**WORK TO BE COMPLETED:** Only the lines that contain the string "path" belong in the answer; pull them from the records.

**Front-end code edit data:**
------

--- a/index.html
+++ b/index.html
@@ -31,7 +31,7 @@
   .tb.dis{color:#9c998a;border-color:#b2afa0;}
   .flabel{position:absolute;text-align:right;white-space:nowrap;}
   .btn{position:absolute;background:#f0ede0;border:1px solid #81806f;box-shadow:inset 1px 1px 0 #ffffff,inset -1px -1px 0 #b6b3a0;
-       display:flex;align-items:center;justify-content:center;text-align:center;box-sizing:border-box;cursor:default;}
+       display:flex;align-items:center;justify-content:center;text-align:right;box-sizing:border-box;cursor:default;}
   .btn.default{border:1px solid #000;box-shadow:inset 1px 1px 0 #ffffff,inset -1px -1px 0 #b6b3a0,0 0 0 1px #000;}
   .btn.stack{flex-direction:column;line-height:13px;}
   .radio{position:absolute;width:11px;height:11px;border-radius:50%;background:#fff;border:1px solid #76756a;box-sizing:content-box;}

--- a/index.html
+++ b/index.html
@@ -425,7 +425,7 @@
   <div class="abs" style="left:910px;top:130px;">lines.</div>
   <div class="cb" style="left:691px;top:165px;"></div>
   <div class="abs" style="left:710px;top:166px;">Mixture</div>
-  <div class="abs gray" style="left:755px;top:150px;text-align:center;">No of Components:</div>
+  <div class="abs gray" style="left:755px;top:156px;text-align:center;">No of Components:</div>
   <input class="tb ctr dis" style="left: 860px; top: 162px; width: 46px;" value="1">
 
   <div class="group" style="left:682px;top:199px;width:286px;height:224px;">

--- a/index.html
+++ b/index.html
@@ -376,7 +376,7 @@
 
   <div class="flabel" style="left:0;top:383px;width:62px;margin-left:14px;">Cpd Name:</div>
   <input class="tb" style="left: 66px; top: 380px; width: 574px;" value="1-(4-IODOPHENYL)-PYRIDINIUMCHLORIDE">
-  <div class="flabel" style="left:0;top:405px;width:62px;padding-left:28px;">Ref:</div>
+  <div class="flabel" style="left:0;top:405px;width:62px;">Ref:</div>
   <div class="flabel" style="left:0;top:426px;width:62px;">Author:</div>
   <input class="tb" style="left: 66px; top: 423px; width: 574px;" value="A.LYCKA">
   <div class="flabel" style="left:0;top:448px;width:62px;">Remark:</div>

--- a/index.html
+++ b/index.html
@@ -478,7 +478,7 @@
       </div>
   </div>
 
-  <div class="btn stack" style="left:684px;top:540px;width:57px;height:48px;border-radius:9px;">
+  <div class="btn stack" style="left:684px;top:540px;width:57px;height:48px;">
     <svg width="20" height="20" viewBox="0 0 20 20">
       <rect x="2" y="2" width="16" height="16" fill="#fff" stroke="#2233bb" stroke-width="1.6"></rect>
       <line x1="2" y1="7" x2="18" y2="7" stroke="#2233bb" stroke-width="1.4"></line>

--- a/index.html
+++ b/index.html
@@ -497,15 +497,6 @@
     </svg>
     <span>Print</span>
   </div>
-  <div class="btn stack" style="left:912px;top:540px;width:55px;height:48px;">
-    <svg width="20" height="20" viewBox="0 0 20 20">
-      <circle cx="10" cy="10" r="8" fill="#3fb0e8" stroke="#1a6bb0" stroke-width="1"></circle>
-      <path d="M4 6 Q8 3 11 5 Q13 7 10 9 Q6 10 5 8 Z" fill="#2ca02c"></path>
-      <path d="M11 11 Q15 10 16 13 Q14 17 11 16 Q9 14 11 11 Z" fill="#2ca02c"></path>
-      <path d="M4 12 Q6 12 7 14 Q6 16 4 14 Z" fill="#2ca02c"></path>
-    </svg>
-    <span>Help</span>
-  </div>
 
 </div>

------

**YOUR RESPONSE:**
-      <path d="M4 6 Q8 3 11 5 Q13 7 10 9 Q6 10 5 8 Z" fill="#2ca02c"></path>
-      <path d="M11 11 Q15 10 16 13 Q14 17 11 16 Q9 14 11 11 Z" fill="#2ca02c"></path>
-      <path d="M4 12 Q6 12 7 14 Q6 16 4 14 Z" fill="#2ca02c"></path>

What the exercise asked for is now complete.